* **TASK DIRECTIONS**
With the pictures left out, restate exactly the part below that opens with the line containing "(314, 1021) none" and closes with the line containing "(350, 1001) none".

* **EXTRACTED ENTRIES**
[Start of section]

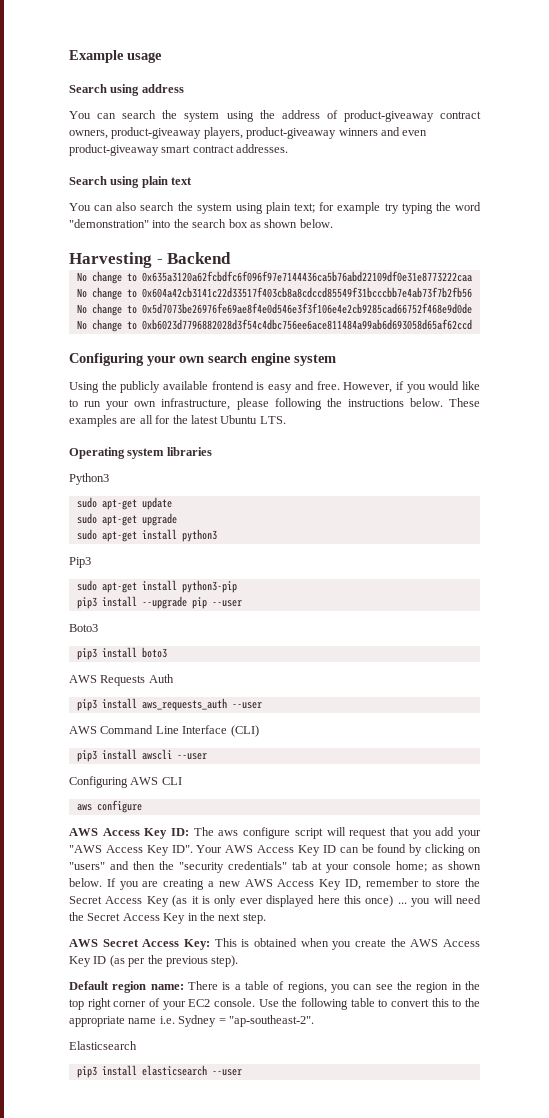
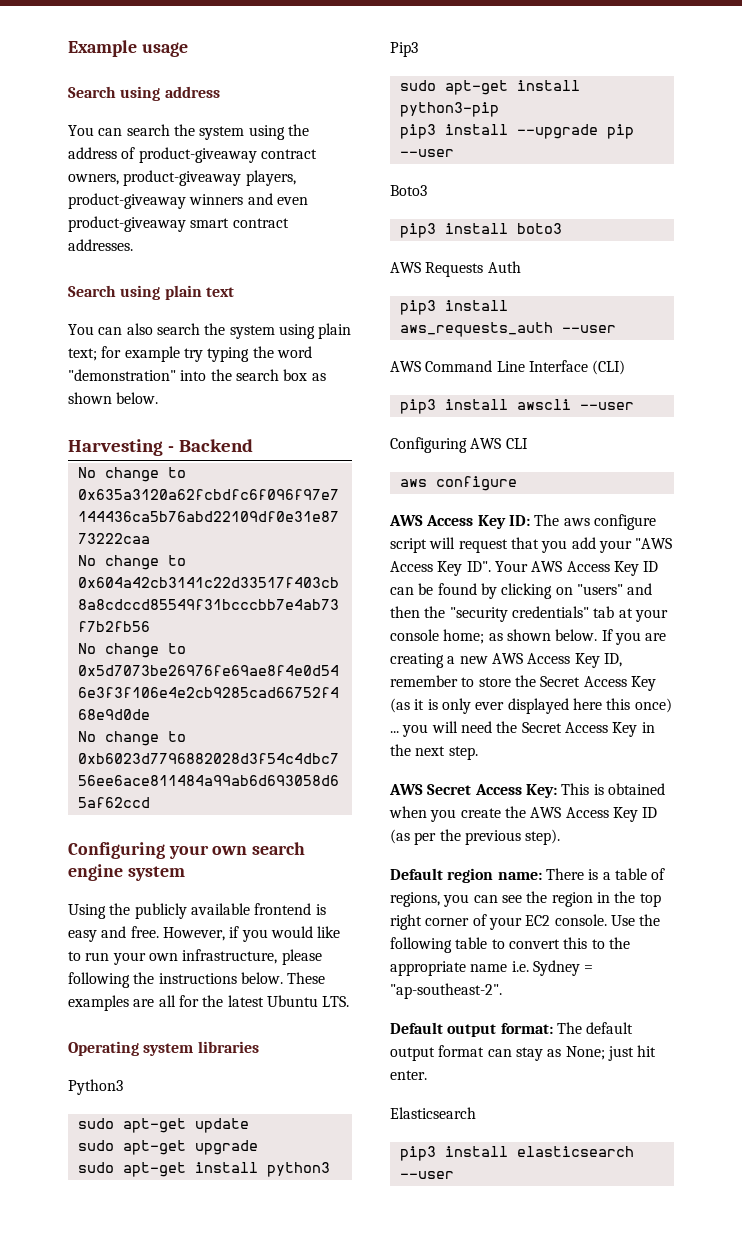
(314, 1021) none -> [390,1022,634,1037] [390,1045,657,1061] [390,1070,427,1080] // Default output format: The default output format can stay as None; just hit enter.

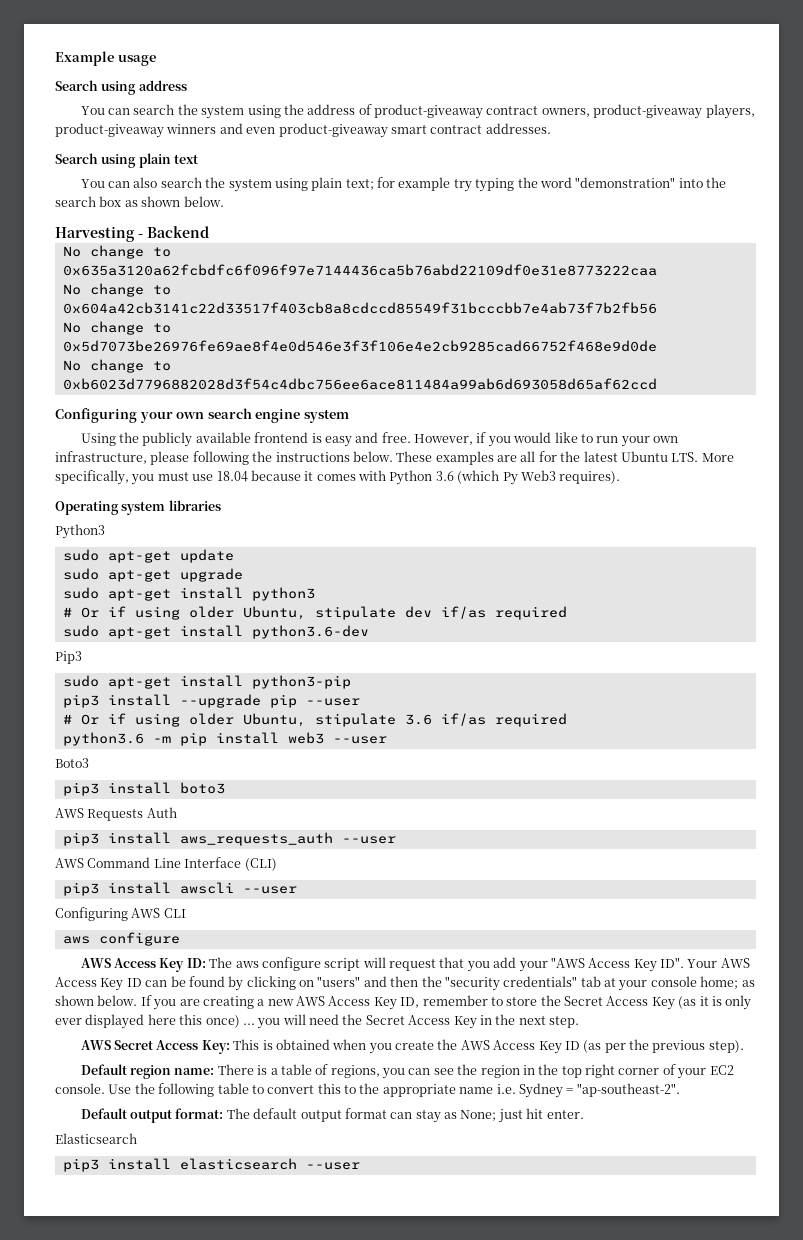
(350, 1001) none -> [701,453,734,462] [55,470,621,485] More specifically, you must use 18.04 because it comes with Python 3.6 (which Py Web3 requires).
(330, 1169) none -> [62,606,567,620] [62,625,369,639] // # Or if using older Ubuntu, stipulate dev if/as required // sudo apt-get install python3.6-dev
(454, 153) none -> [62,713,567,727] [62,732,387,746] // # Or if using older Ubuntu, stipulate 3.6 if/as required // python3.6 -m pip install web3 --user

[End of section]
[Start of section]

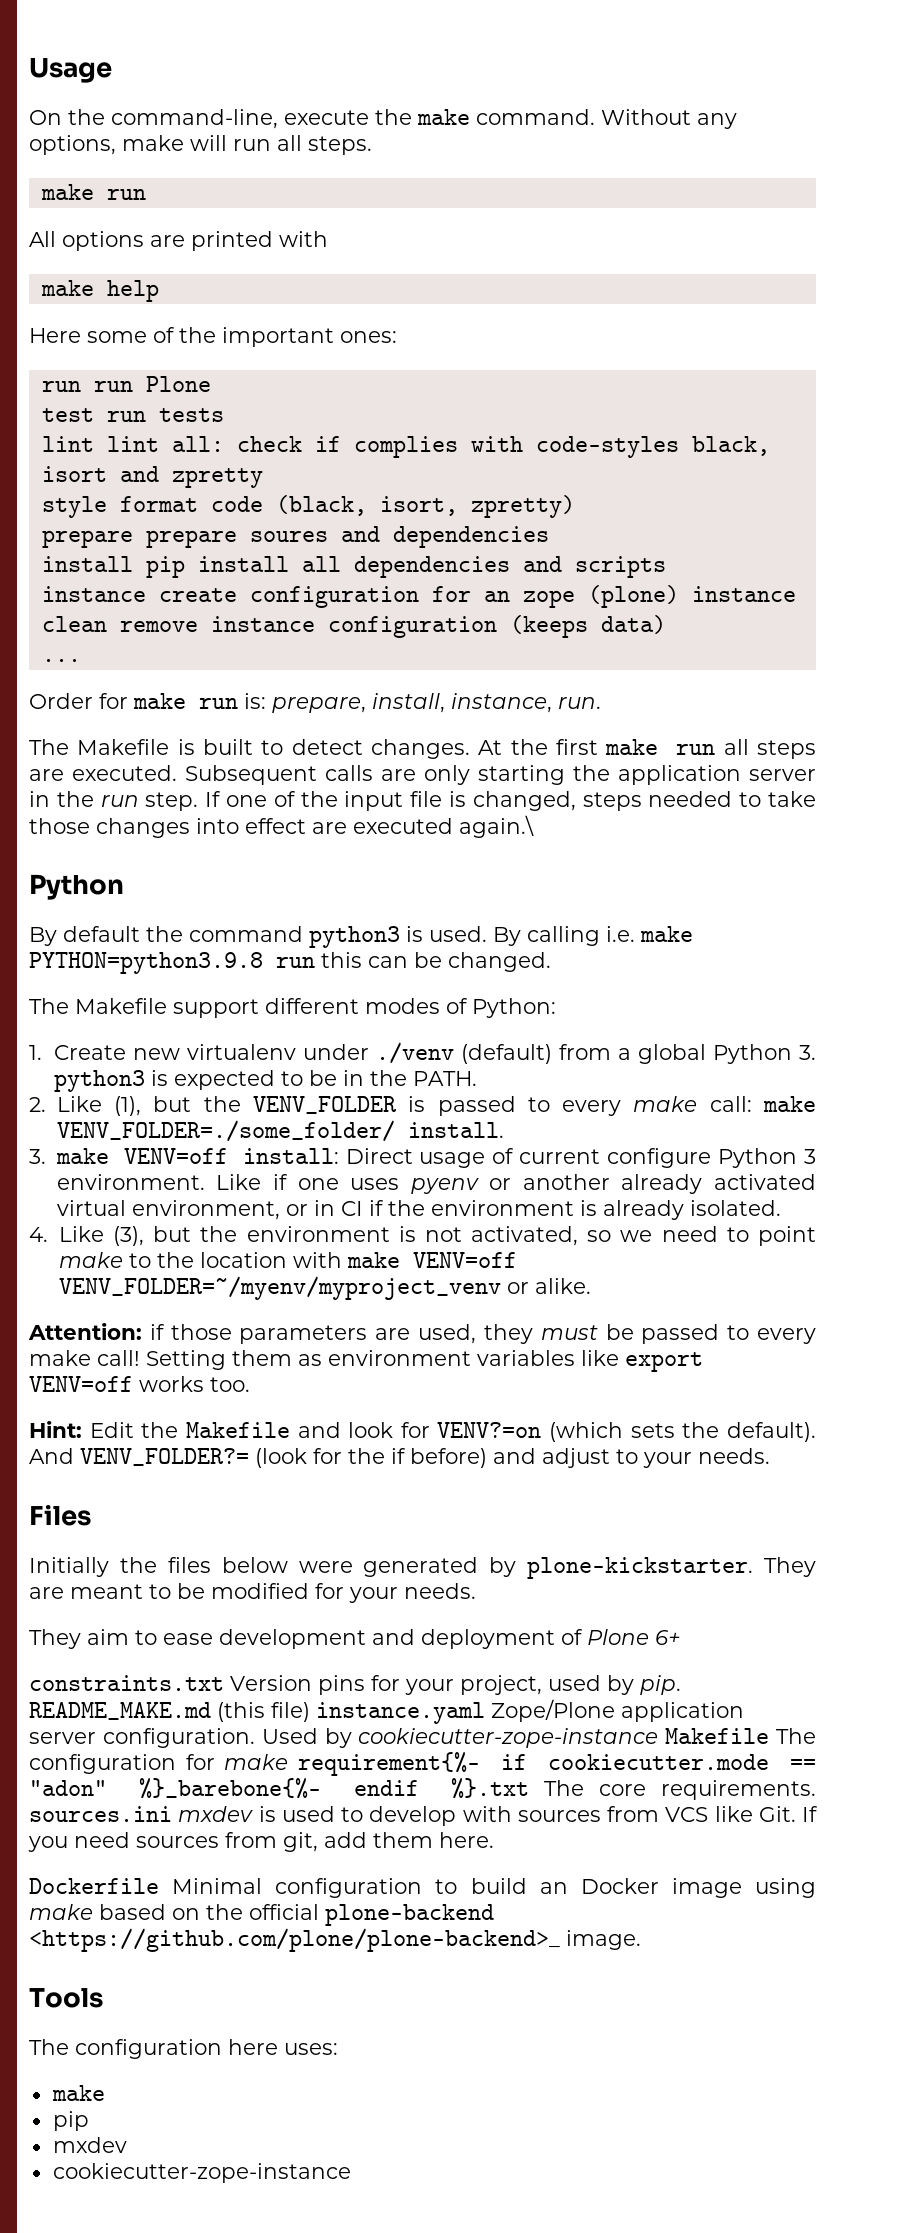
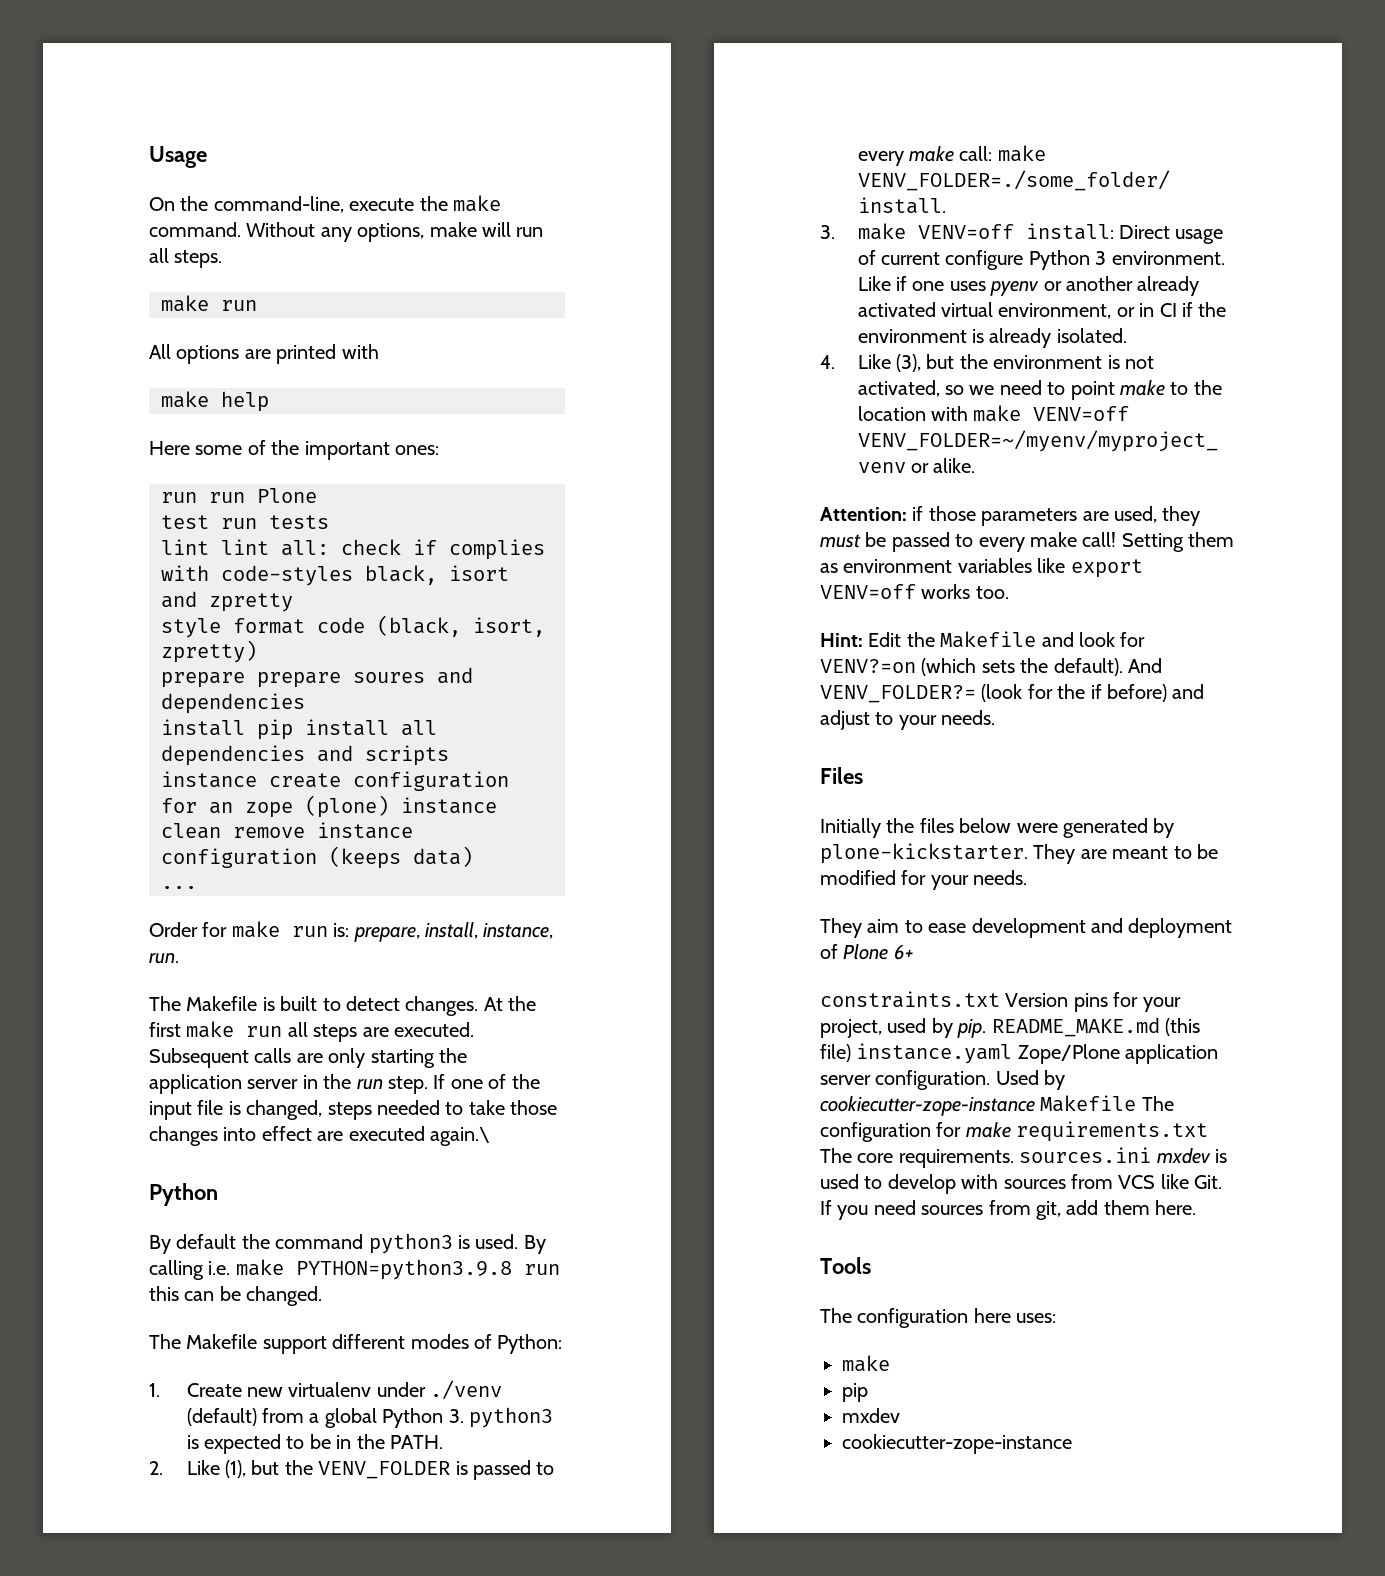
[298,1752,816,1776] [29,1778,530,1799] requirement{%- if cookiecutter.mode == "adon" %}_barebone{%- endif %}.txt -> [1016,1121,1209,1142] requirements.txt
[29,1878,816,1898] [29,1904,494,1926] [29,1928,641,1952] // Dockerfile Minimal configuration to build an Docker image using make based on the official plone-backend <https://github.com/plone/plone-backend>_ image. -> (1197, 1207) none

[End of section]

* **ANSWER BOX**
(314, 1021) none -> [390,1022,634,1037] [390,1045,657,1061] [390,1070,427,1080] // Default output format: The default output format can stay as None; just hit enter.

(350, 1001) none -> [701,453,734,462] [55,470,621,485] More specifically, you must use 18.04 because it comes with Python 3.6 (which Py Web3 requires).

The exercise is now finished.